Şamanlarda sık olarak gözüken aslında temelinde yatan bir hususta şamanların cinsiyet değişimi yada kadın gibi giyinmeleridir. Bu olaya araştırmacılar farklı yorumlar getirmeye çalışmışlar. Şamanlar hem gökte hemde yer altına gidebildikleri için buradaki ruhlara göre erkek yada kadın olmaları gerekmektedir. Ruhların cinsiyete göre yaklaşımlarının farklıdır. Diğer bir görüşte şamanlığın aslında anaerkil bir yapıda ortaya çıktığıdır.  ilk şamanların kadın olması ve kadın şamanların aslında en güçlü şamanlar olmalarından dolayı onlara benzeme düşüncesi yatmaktadır. Şamanlık zaman içersin de avcılığın erkeklere geçmesi, demir işlemeciliğinin erkekler tarafından yapılmaya başlanması ile demirin kutsiyet kazanmış, toplum içersin de erkek egemen düşünce armış, demirci şamanlar ve ardından erkek şamanlar ortaya çıkmıştır.  Şaman giysilerinde bulunan erkek ve kadın motiflerinin ilk düşünceye daha fazla ihtimal olduğunu düşündürmektedir. Bundan sonraki okuyacağım kitapta kadın şamanlar hakkında daha fazla bilgiye edineceğim. Onuda size aktaracağım.

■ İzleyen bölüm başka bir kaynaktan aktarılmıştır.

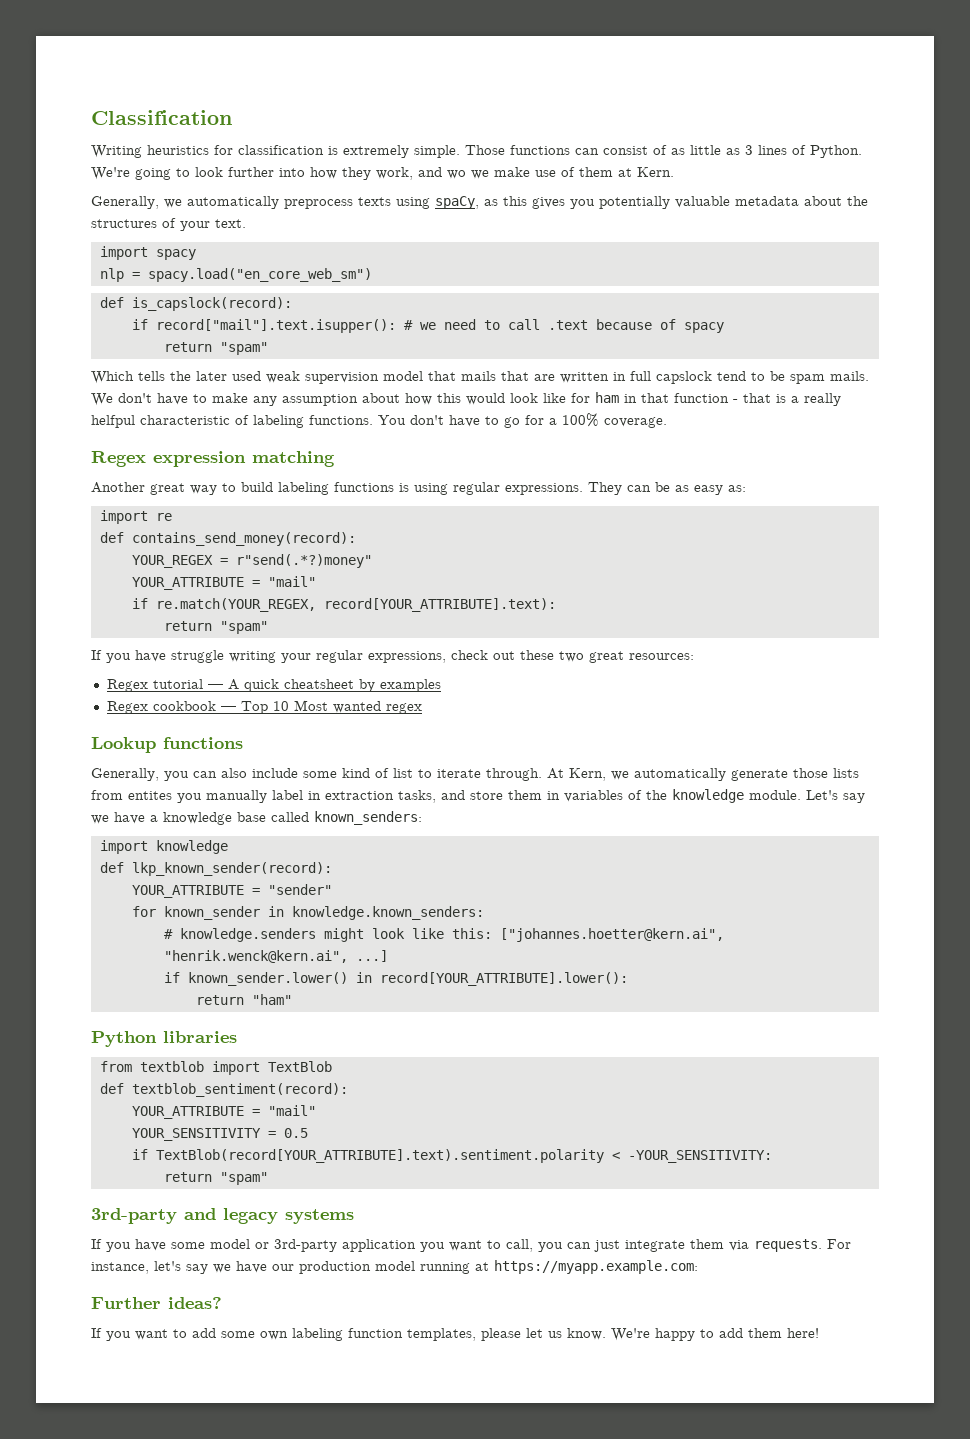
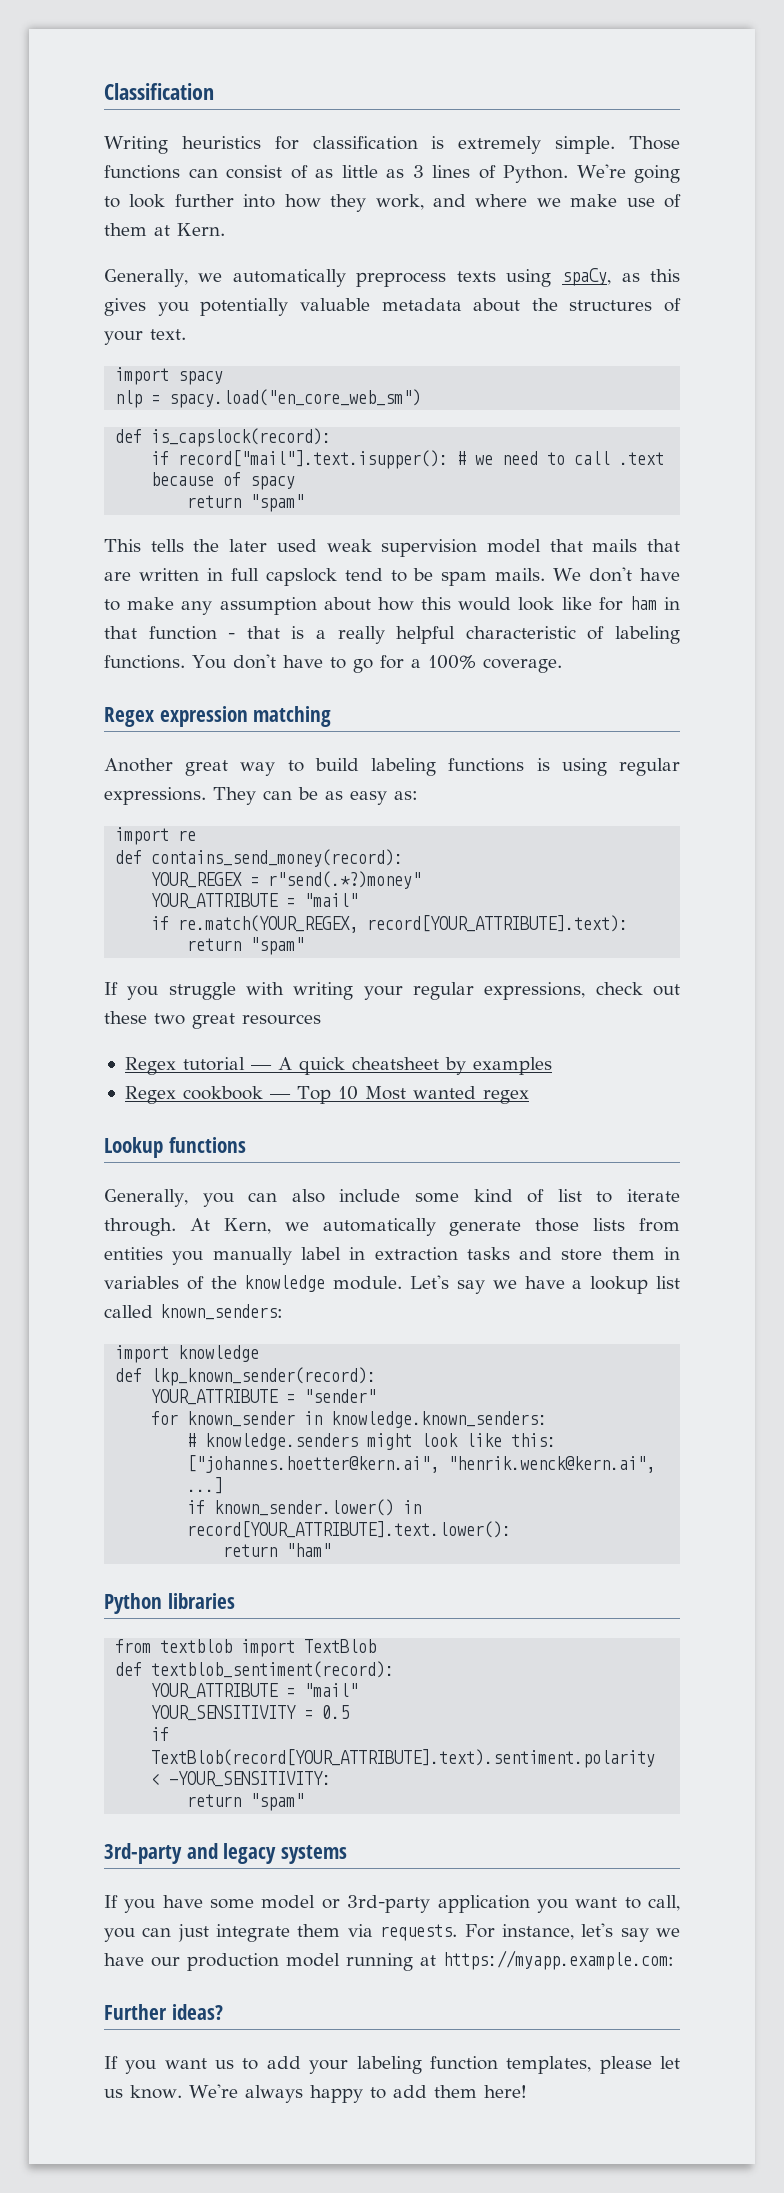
[447,170,466,179] wo -> [475,194,528,207] where
[91,371,134,384] Which -> [104,539,141,552] This
[91,415,135,428] helfpul -> [396,626,456,644] helpful
[135,650,224,663] have struggle -> [168,982,284,1000] struggle with
[629,653,694,660] resources: -> [242,1014,321,1025] resources
[128,791,172,800] entites -> [104,1247,163,1260] entities
[398,790,436,803] tasks, -> [466,1247,510,1260] tasks
[163,812,266,825] knowledge base -> [590,1276,680,1294] lookup list
[379,972,628,986] record[YOUR_ATTRIBUTE].lower(): -> [187,1521,512,1538] record[YOUR_ATTRIBUTE].text.lower():
[173,1328,288,1340] to add some own -> [215,2056,349,2074] us to add your
(650, 1334) none -> [244,2085,303,2103] always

Şamanlığın sonradan Türk kültürüne girdiği belirtisi olarak eski inanıştaki ögelerin şamanizm  içibde olmamasıdır. Gök Tanrı'ya adak sunmak, atalar kültü, iyeler, ikizler olgusu, şamanizm yoktur. Bunlardan dolayı şamanlık rahiplik rolü yerine zaman içinde icracı rolüne geçmiştir.

Kitabın birinci kısmında şamanları açıklarken ikinci kısmında şaman'ın tarihte ki yerinin nereden geldiğini irdelemektedir. Tarihte nereden çıktığı, isminin manası, kültür içindeki yerini anlatmaktadır. Geniş manada bilgi almak isteyenlere tavsiye edeceğim bir eser. Genel olarak Şamanizm üzerine yazılanlar bölgesel araştırmalar olmakta. Şamanzim aslında bölgeler arasında değişse de genel olarak okumak daha uygun olacağını düşünmekteyim. 
Related Posts Plugin for WordPress, Blogger...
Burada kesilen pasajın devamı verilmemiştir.